Source: Agencies/Shanghai Daily |
2008-11-3 |
NEWSPAPER EDITION
CHINA has vowed to wipe out the "dark" trade of adding the chemical melamine to animal feed, with at least one industry expert claiming fake feed is being traded in parts of the country's rural heartlands.
The Ministry of Agriculture announced the drive against illegal melamine use in feed after the chemical was found at above-mandated levels in eggs.
Public alarm has forced egg prices to plummet in local markets. Breeders have slaughtered thousands of now unprofitable chickens.
The egg scare has come on the heels of a wider scandal over milk adulterated with melamine to fool quality checks. Four children have died and many thousands have been hospitalized from its use in baby milk formula.
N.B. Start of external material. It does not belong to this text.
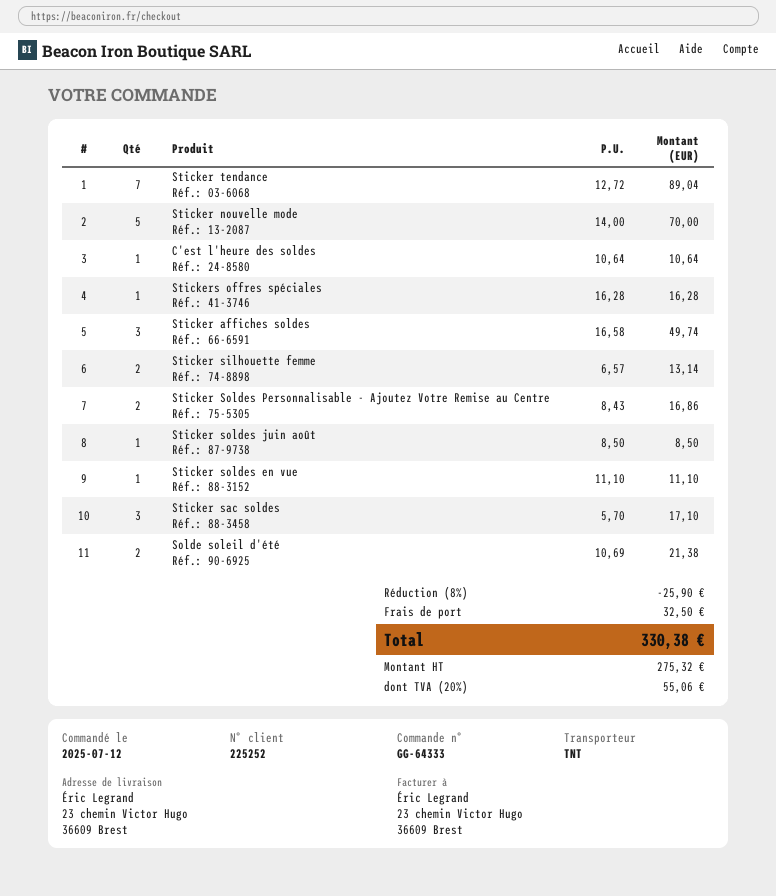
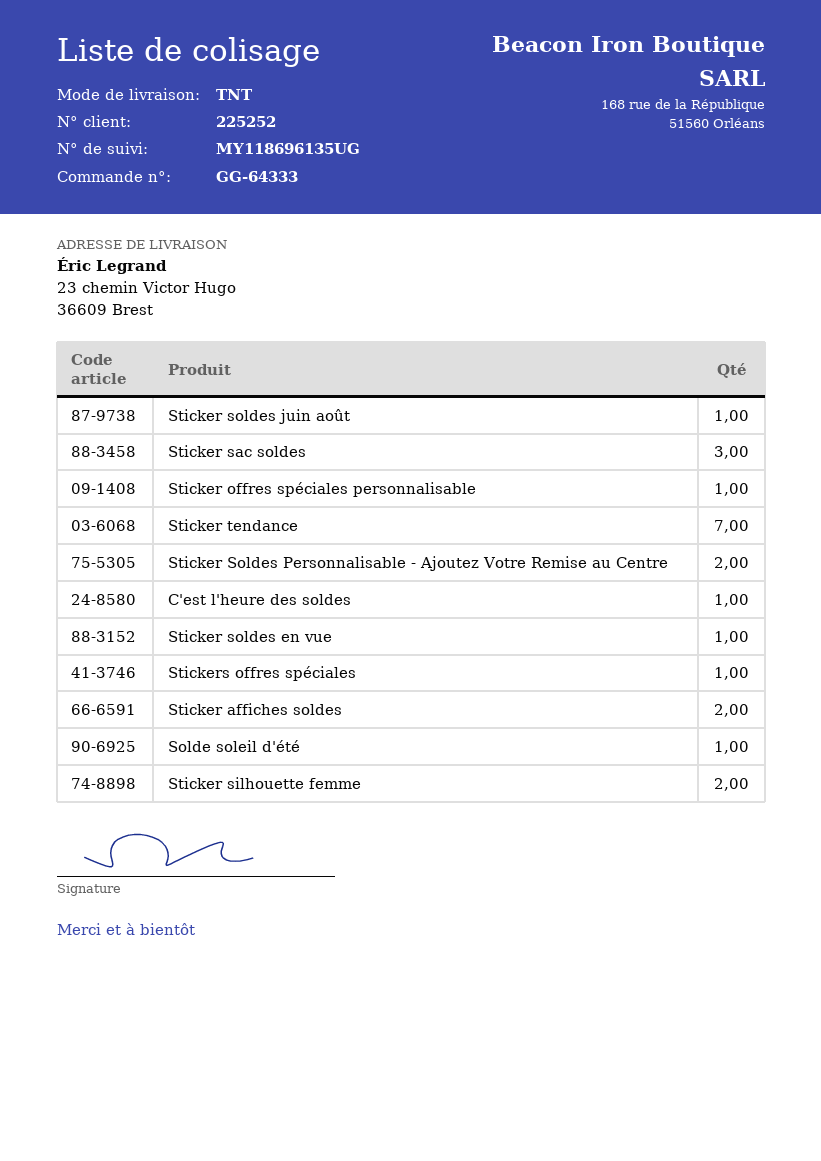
Sticker nouvelle mode: 5 -> none
Sticker affiches soldes: 3 -> 2
Solde soleil d'été: 2 -> 1
Sticker offres spéciales personnalisable: none -> 1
There have been no reports of illness caused by the relatively low levels detected in eggs.
Dark dens
At a meeting on Saturday, agricultural officials vowed to stamp out its illicit use in the food sector.
"Thoroughly trace the sources of melamine, wipe out melamine sales networks and resolutely crush the dark dens making and selling animal feed containing it," the meeting ordered, according to a statement on the Ministry of Agriculture's Website.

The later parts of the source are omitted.